> [Aim of the task] Please copy every record below exactly, leaving out the pictures.

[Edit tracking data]
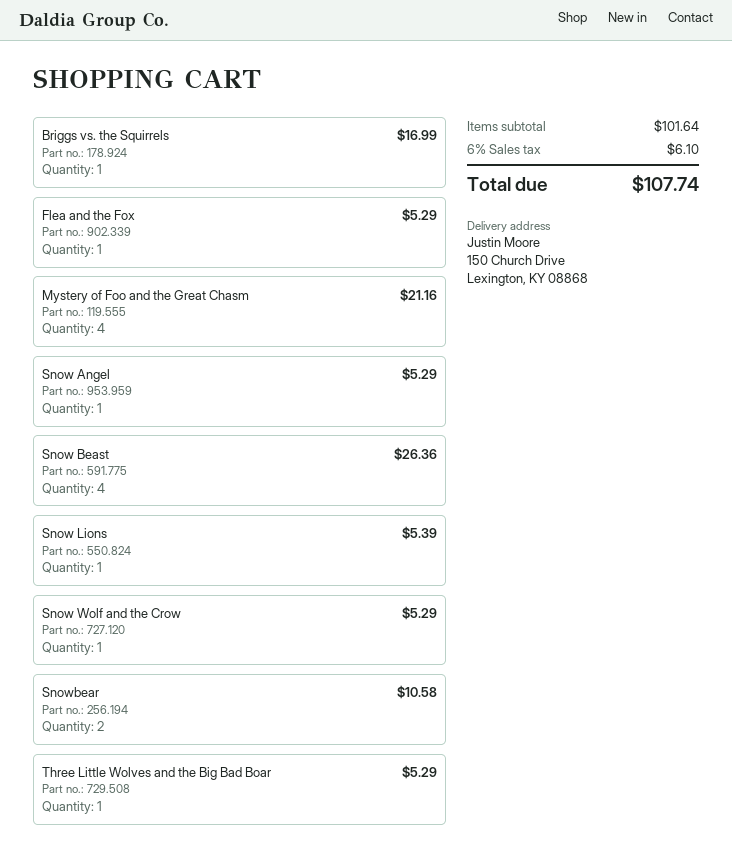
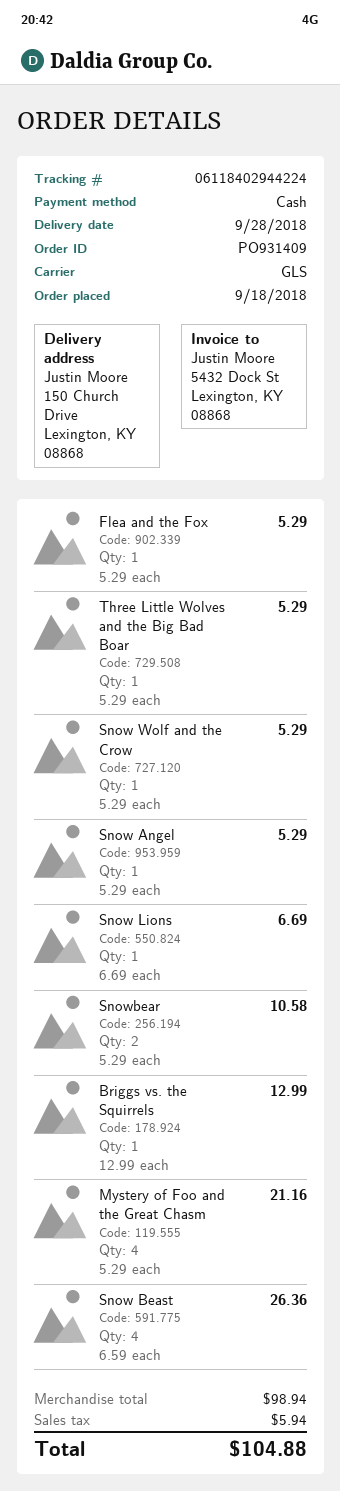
Briggs vs. the Squirrels: 1 for 16.99 -> 1 for 12.99
Snow Lions: 1 for 5.39 -> 1 for 6.69
subtotal: 101.64 -> 98.94
tax: 6.10 -> 5.94
total: 107.74 -> 104.88

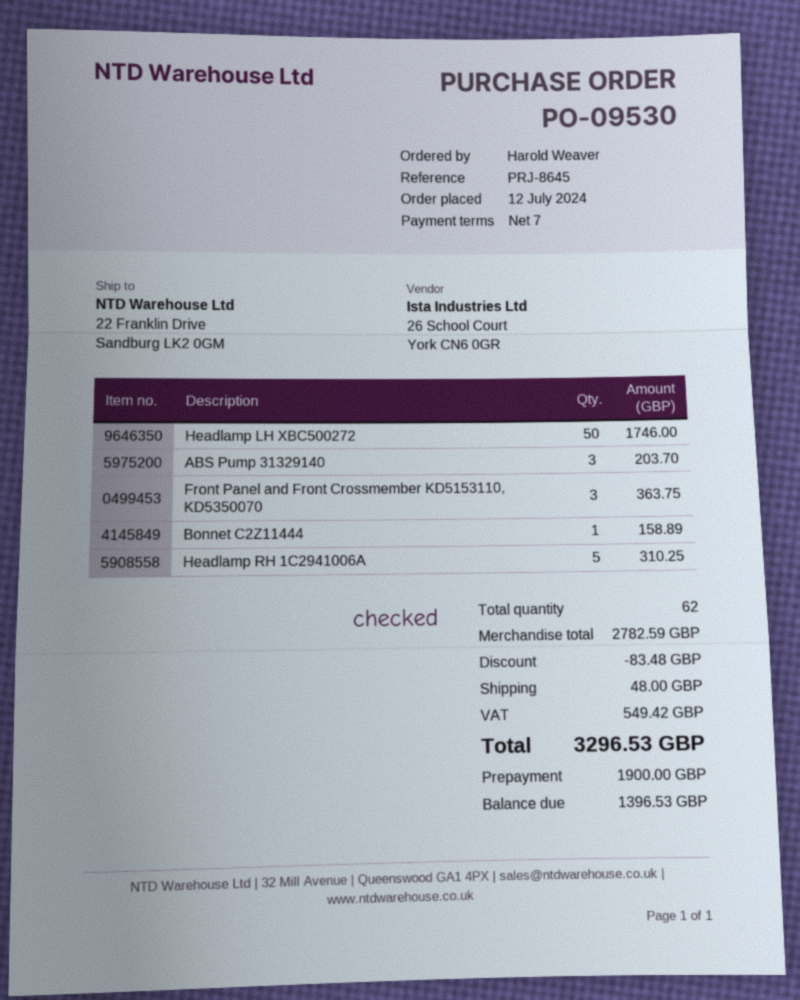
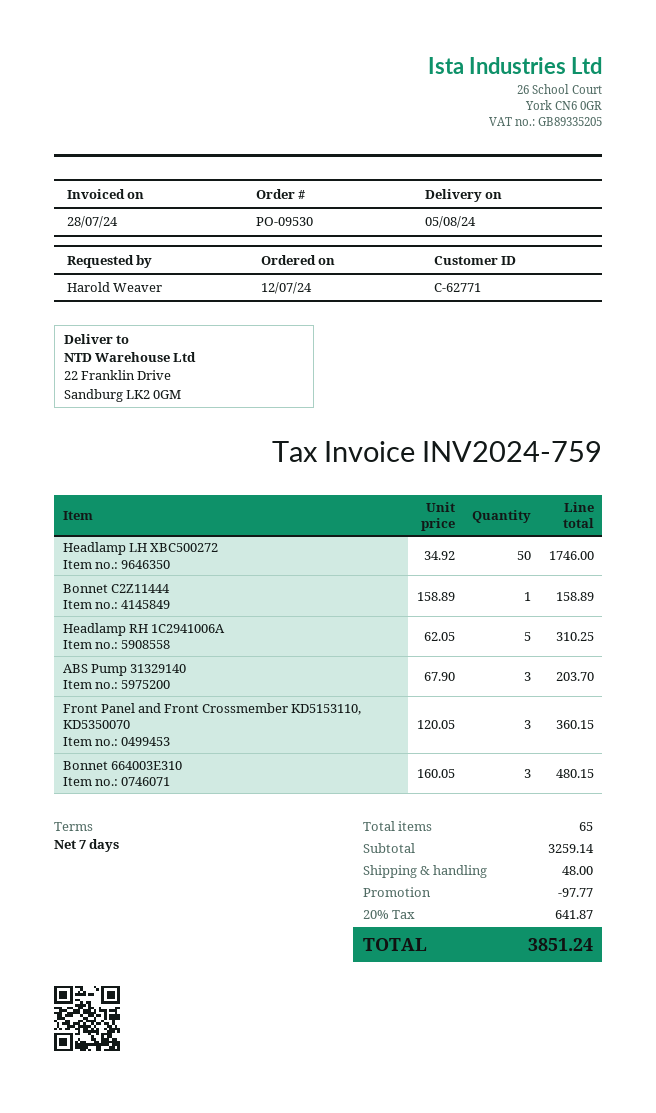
Front Panel and Front Crossmember KD5153110, KD5350070: 3 for 363.75 -> 3 for 360.15
Bonnet 664003E310: none -> 3 for 480.15
total quantity: 62 -> 65
subtotal: 2782.59 -> 3259.14
discount: 83.48 -> 97.77
tax: 549.42 -> 641.87
total: 3296.53 -> 3851.24

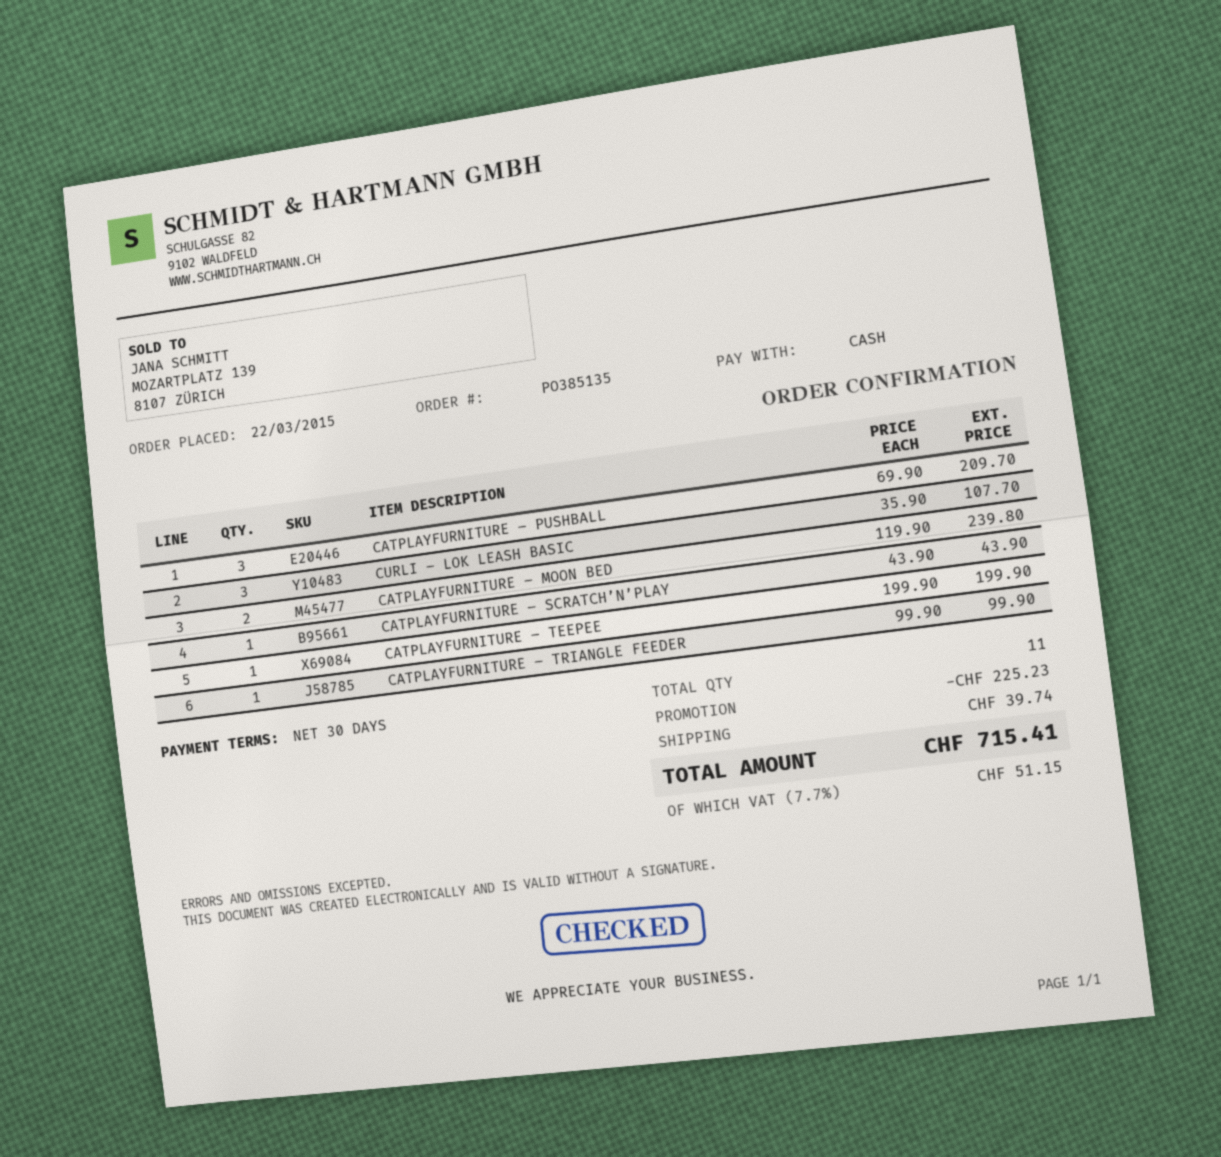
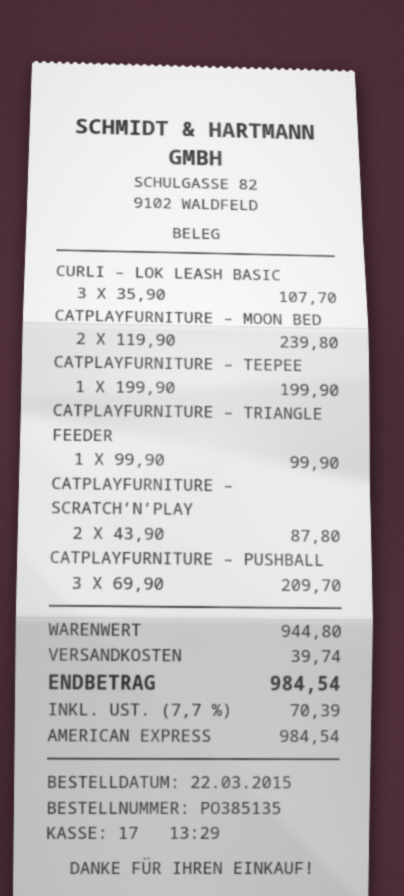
payment method: cash -> American Express
CATPLAYFURNITURE – SCRATCH’N’PLAY: 1 x 43.90 = 43.90 -> 2 x 43.90 = 87.80
discount: 225.23 -> none
tax: 7.7% = 51.15 -> 7.7% = 70.39
total: 715.41 -> 984.54

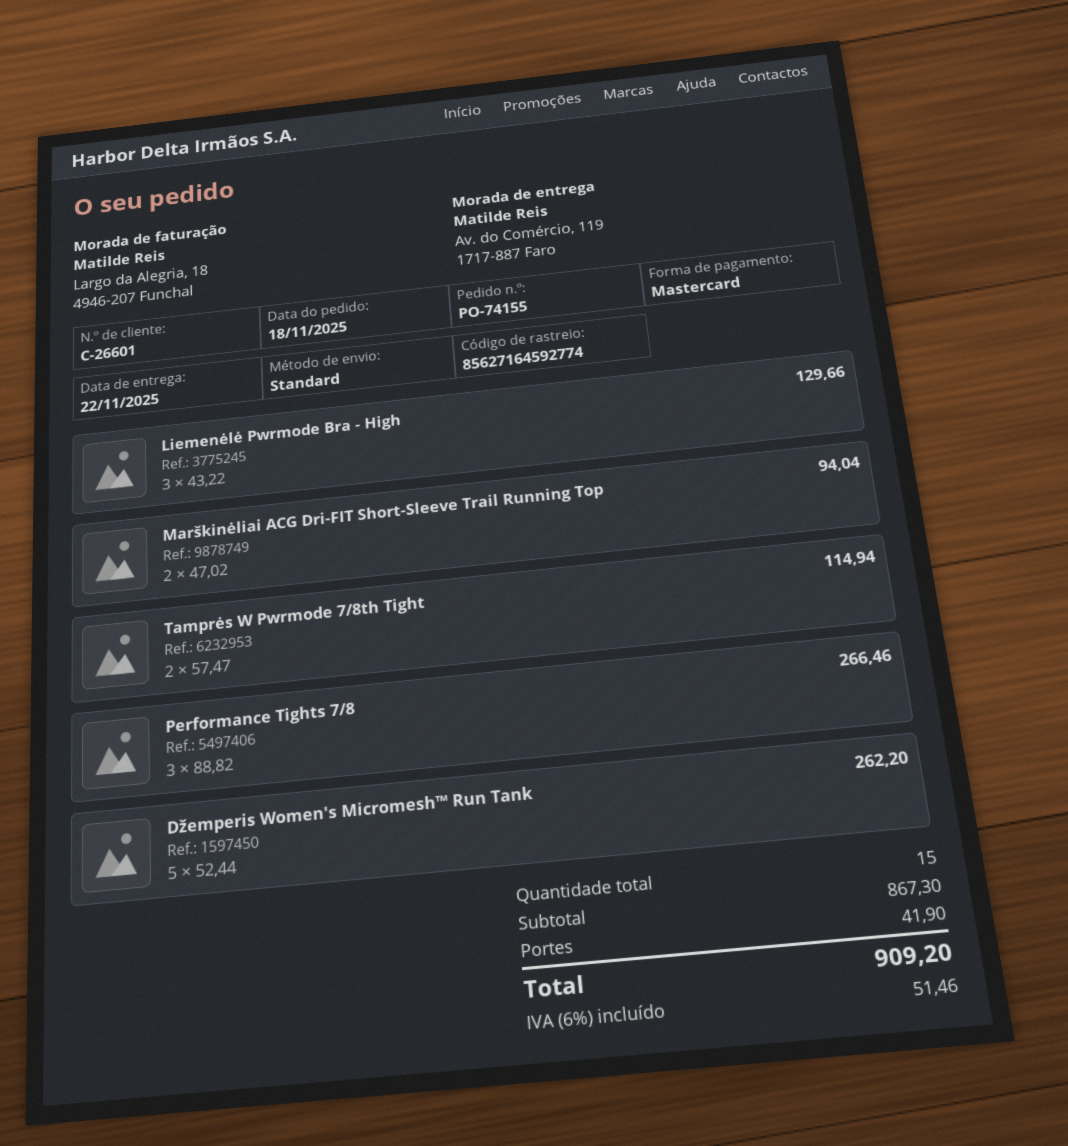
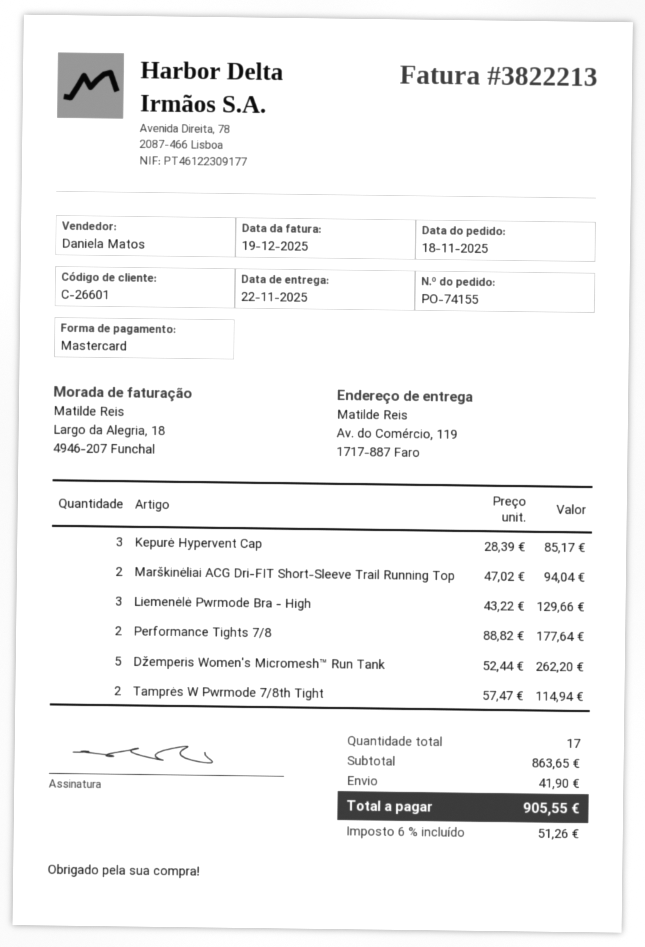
Performance Tights 7/8: 3 x 88.82 = 266.46 -> 2 x 88.82 = 177.64
Kepurė Hypervent Cap: none -> 3 x 28.39 = 85.17
total quantity: 15 -> 17
subtotal: 867.30 -> 863.65
tax: 6% = 51.46 -> 6% = 51.26
total: 909.20 -> 905.55

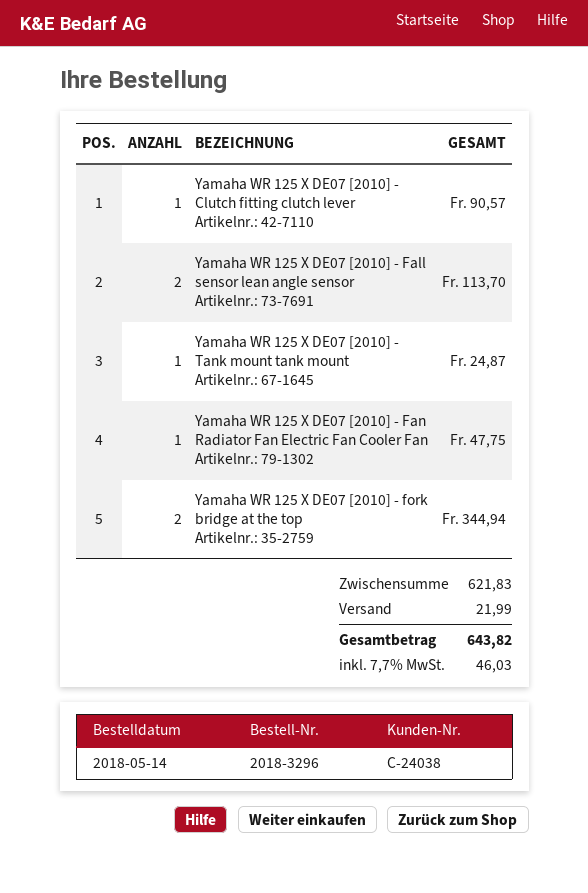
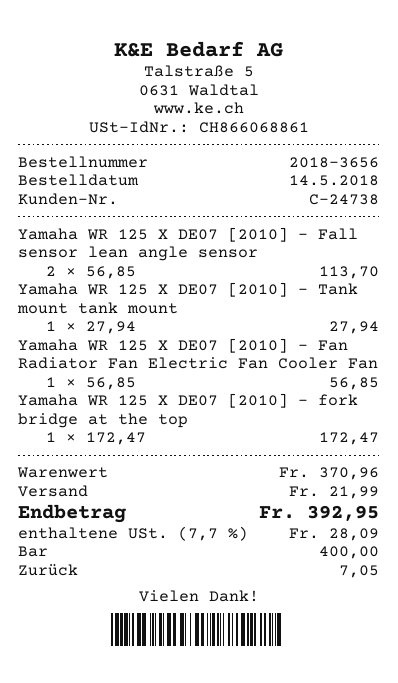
order number: 2018-3296 -> 2018-3656
customer number: C-24038 -> C-24738
Yamaha WR 125 X DE07 [2010] - Clutch fitting clutch lever: 1 for 90.57 -> none
Yamaha WR 125 X DE07 [2010] - Tank mount tank mount: 1 for 24.87 -> 1 for 27.94
Yamaha WR 125 X DE07 [2010] - Fan Radiator Fan Electric Fan Cooler Fan: 1 for 47.75 -> 1 for 56.85
Yamaha WR 125 X DE07 [2010] - fork bridge at the top: 2 for 344.94 -> 1 for 172.47
subtotal: 621.83 -> 370.96
tax: 7.7% = 46.03 -> 7.7% = 28.09
total: 643.82 -> 392.95

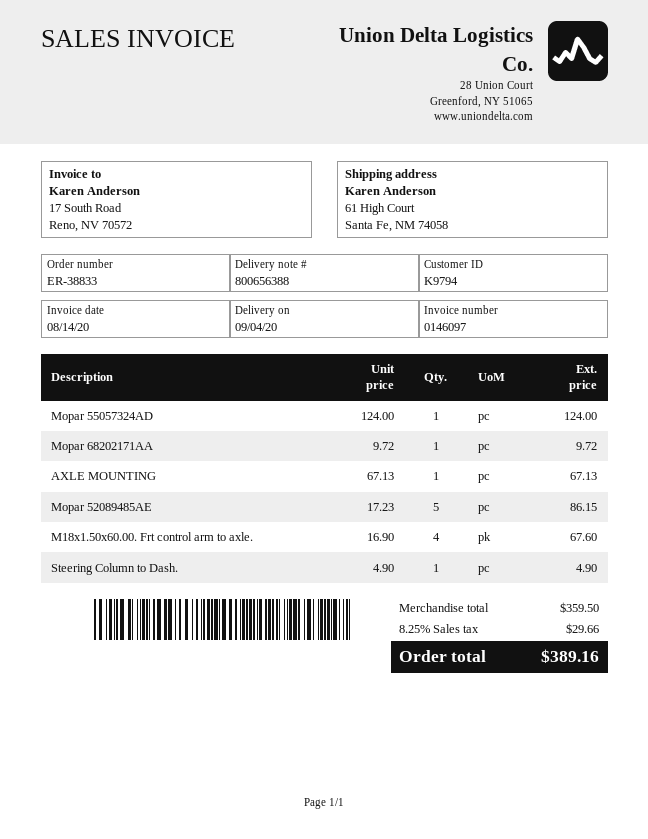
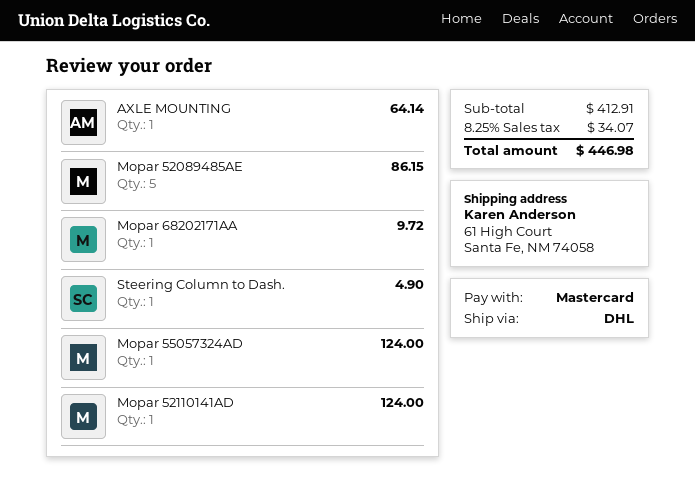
AXLE MOUNTING: 1 for 67.13 -> 1 for 64.14
M18x1.50x60.00. Frt control arm to axle.: 4 for 67.60 -> none
Mopar 52110141AD: none -> 1 for 124.00
subtotal: 359.50 -> 412.91
tax: 8.25% = 29.66 -> 8.25% = 34.07
total: 389.16 -> 446.98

> [Response]
Briggs vs. the Squirrels: 1 for 16.99 -> 1 for 12.99
Snow Lions: 1 for 5.39 -> 1 for 6.69
subtotal: 101.64 -> 98.94
tax: 6.10 -> 5.94
total: 107.74 -> 104.88

Front Panel and Front Crossmember KD5153110, KD5350070: 3 for 363.75 -> 3 for 360.15
Bonnet 664003E310: none -> 3 for 480.15
total quantity: 62 -> 65
subtotal: 2782.59 -> 3259.14
discount: 83.48 -> 97.77
tax: 549.42 -> 641.87
total: 3296.53 -> 3851.24

payment method: cash -> American Express
CATPLAYFURNITURE – SCRATCH’N’PLAY: 1 x 43.90 = 43.90 -> 2 x 43.90 = 87.80
discount: 225.23 -> none
tax: 7.7% = 51.15 -> 7.7% = 70.39
total: 715.41 -> 984.54

Performance Tights 7/8: 3 x 88.82 = 266.46 -> 2 x 88.82 = 177.64
Kepurė Hypervent Cap: none -> 3 x 28.39 = 85.17
total quantity: 15 -> 17
subtotal: 867.30 -> 863.65
tax: 6% = 51.46 -> 6% = 51.26
total: 909.20 -> 905.55

order number: 2018-3296 -> 2018-3656
customer number: C-24038 -> C-24738
Yamaha WR 125 X DE07 [2010] - Clutch fitting clutch lever: 1 for 90.57 -> none
Yamaha WR 125 X DE07 [2010] - Tank mount tank mount: 1 for 24.87 -> 1 for 27.94
Yamaha WR 125 X DE07 [2010] - Fan Radiator Fan Electric Fan Cooler Fan: 1 for 47.75 -> 1 for 56.85
Yamaha WR 125 X DE07 [2010] - fork bridge at the top: 2 for 344.94 -> 1 for 172.47
subtotal: 621.83 -> 370.96
tax: 7.7% = 46.03 -> 7.7% = 28.09
total: 643.82 -> 392.95

AXLE MOUNTING: 1 for 67.13 -> 1 for 64.14
M18x1.50x60.00. Frt control arm to axle.: 4 for 67.60 -> none
Mopar 52110141AD: none -> 1 for 124.00
subtotal: 359.50 -> 412.91
tax: 8.25% = 29.66 -> 8.25% = 34.07
total: 389.16 -> 446.98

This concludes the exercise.